To some, it’s known as “soda.” Some call it “pop.” Some even order it as “coke” or “cola.” The spicy bubble brown juice goes by many names
[raises arms to stretch, a cardinal swoops in and lays an egg]
I guess it’s time to shave for summer.
There is so much misplaced anger in this world. And so much of it is aimed at Brussels sprouts. Sad.
Okay, I’m still confused…
911: Sir, I understand you think it did it against your will and was aggressive but we can’t arrest an auto flush toilet.
Me: I WASNT READY
me: haha no I’m not ready to have kids yet
landlord: no not parent, “pay rent.”
me: don’t get me started. i’m not compensated well at work whatsoever.

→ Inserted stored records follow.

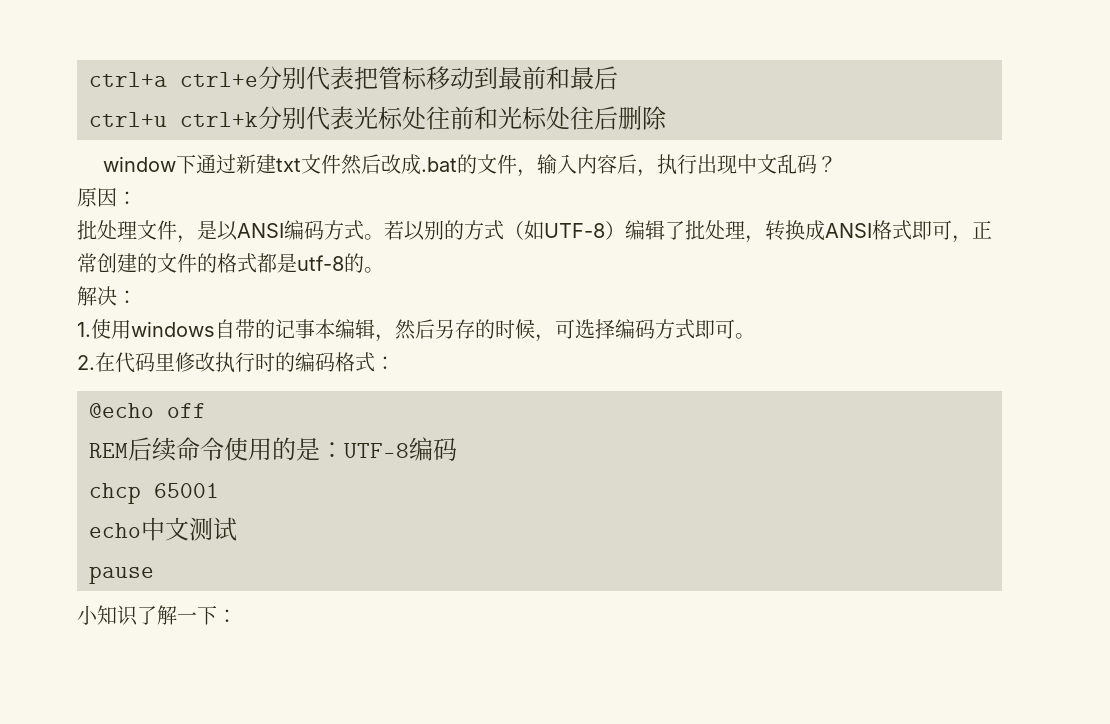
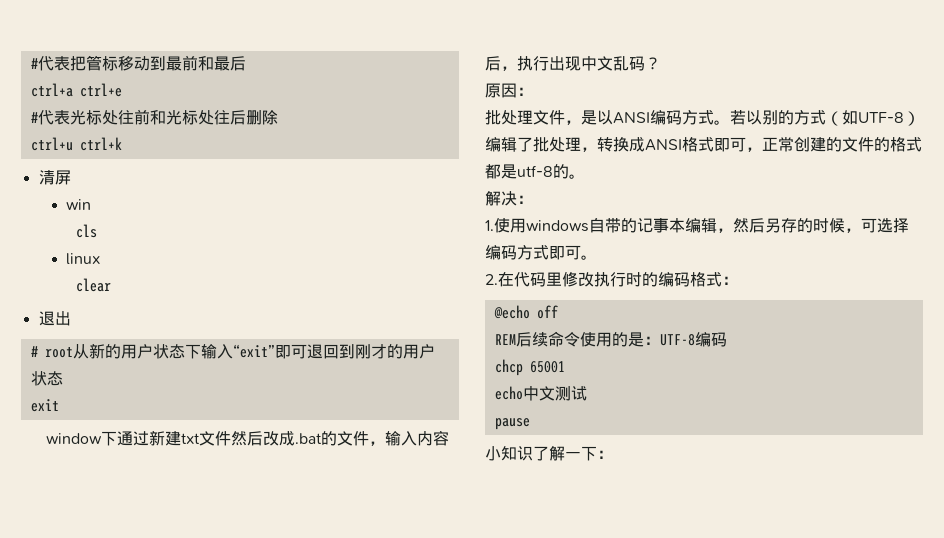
- ctrl+a ctrl+e分别代表把管标移动到最前和最后
+ #代表把管标移动到最前和最后
- ctrl+u ctrl+k分别代表光标处往前和光标处往后删除
+ ctrl+a ctrl+e
+ #代表光标处往前和光标处往后删除
+ ctrl+u ctrl+k
+ 清屏
+ win
+ cls
+ linux
+ clear
+ 退出
+ # root从新的用户状态下输入“exit”即可退回到刚才的用户状态
+ exit

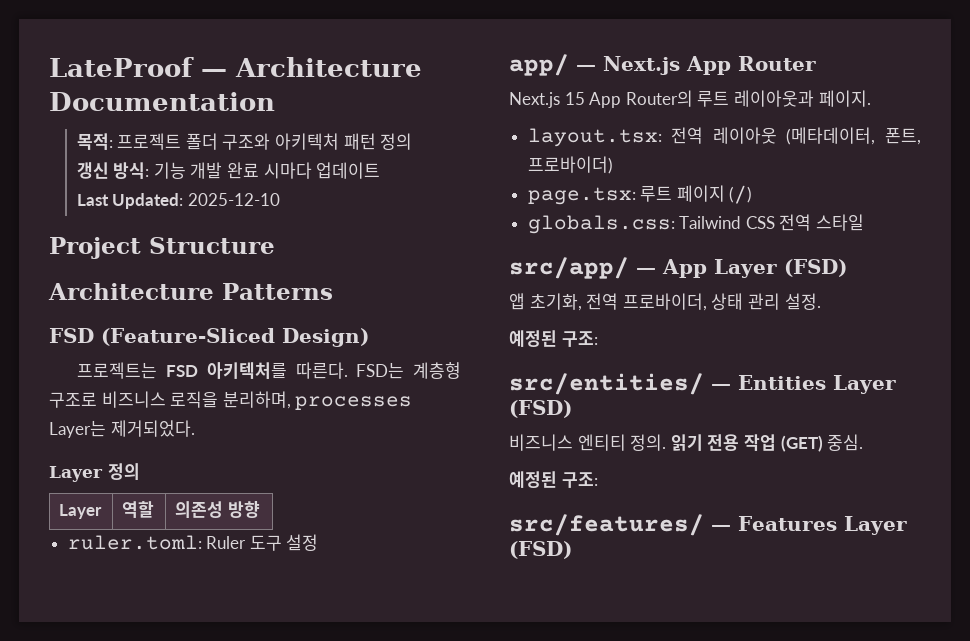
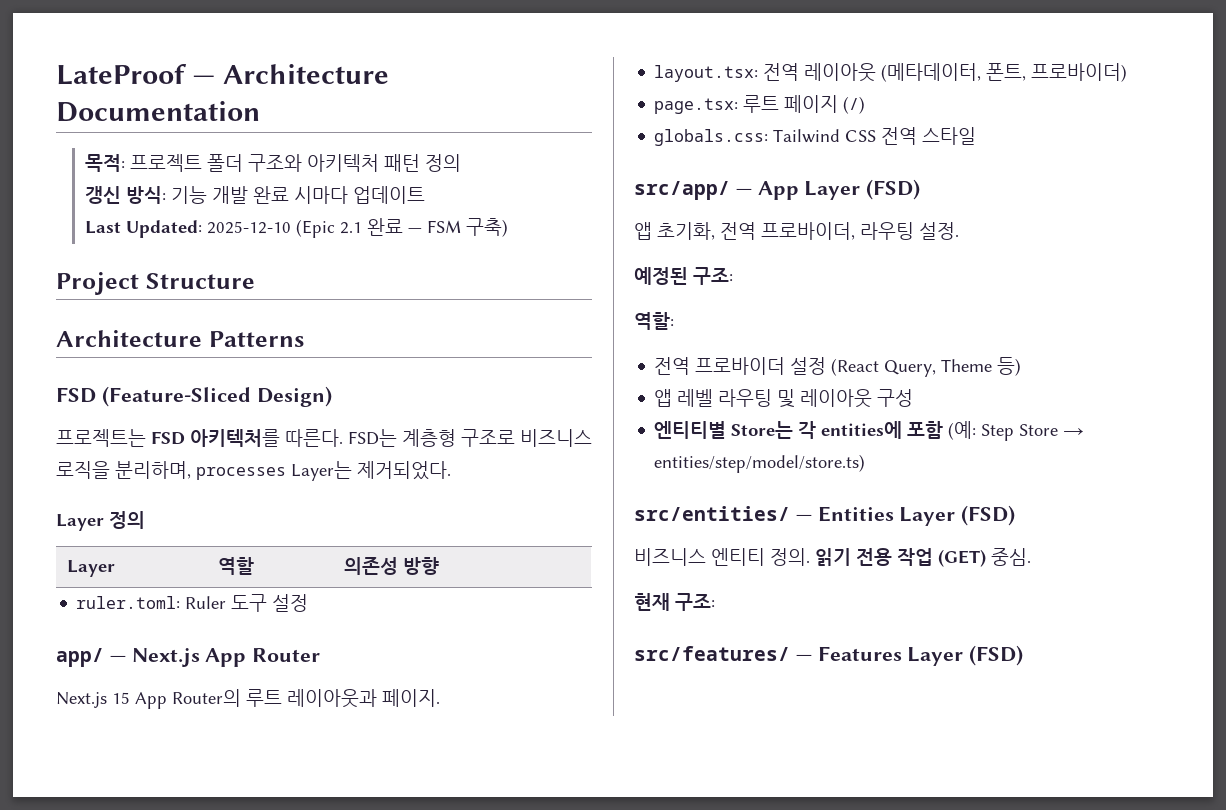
- Last Updated: 2025-12-10
+ Last Updated: 2025-12-10 (Epic 2.1 완료 — FSM 구축)
- 앱 초기화, 전역 프로바이더, 상태 관리 설정.
+ 앱 초기화, 전역 프로바이더, 라우팅 설정.
+ 역할:
+ 전역 프로바이더 설정 (React Query, Theme 등)
+ 앱 레벨 라우팅 및 레이아웃 구성
+ 엔티티별 Store는 각 entities에 포함 (예: Step Store → entities/step/model/store.ts)
  읽기 전용 작업 (GET) 중심.
- 예정된 구조:
+ 현재 구조:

landlord: NO NOT PAY RANT!
This is exactly why pilots do a ‘walk around’ prior to flying. If not, the low tyre pressure on this aircraft (left in picture) would not have been detected. #Safety
Let me play you the song of my children.
*open and closes door 20 times*
here is what. i plan to accomplish today:
2. bark loudly. but at nothing
7. lose my ball under the couch
7b. politely ask the human. to get my ball
3. immediately lose it again. under the same couch
4. big nap. you have worked hard
2. repeat
I dug a small hole in the Earth.
I did a handstand.
Im wearing the Earth as a hat.
I’m as hard to open up as a grocery store produce bag.
honey, i think the milk’s gone bad
“i only bought it yesterday”
yeah well, look at this..
*milk is running a meth lab in the fridge*
Meteorologist – Be horrible at you job and no one really cares.
Pizza Delivery Driver – Be five minutes late and people lose their minds!
Me: you need to show me you can be more responsible
7: I AM RESPONSIBLE *drops scissors next to 9mo baby sister*
What idiot called it a scarf and not a necromancer??
Me: So, what do you do for a living?
Her: I flip houses.
Me: You must have incredible lower back strength.
Her: You’re an idiot.
BELLE: I love you
BEAST: You broke the curse!
[transforms into hideously ugly man]BELLE: Welp, guess you’re all good. I gotta roll. Peace
White people don’t dance at concerts so they can save all their energy for the “Woo!” at the end of a song.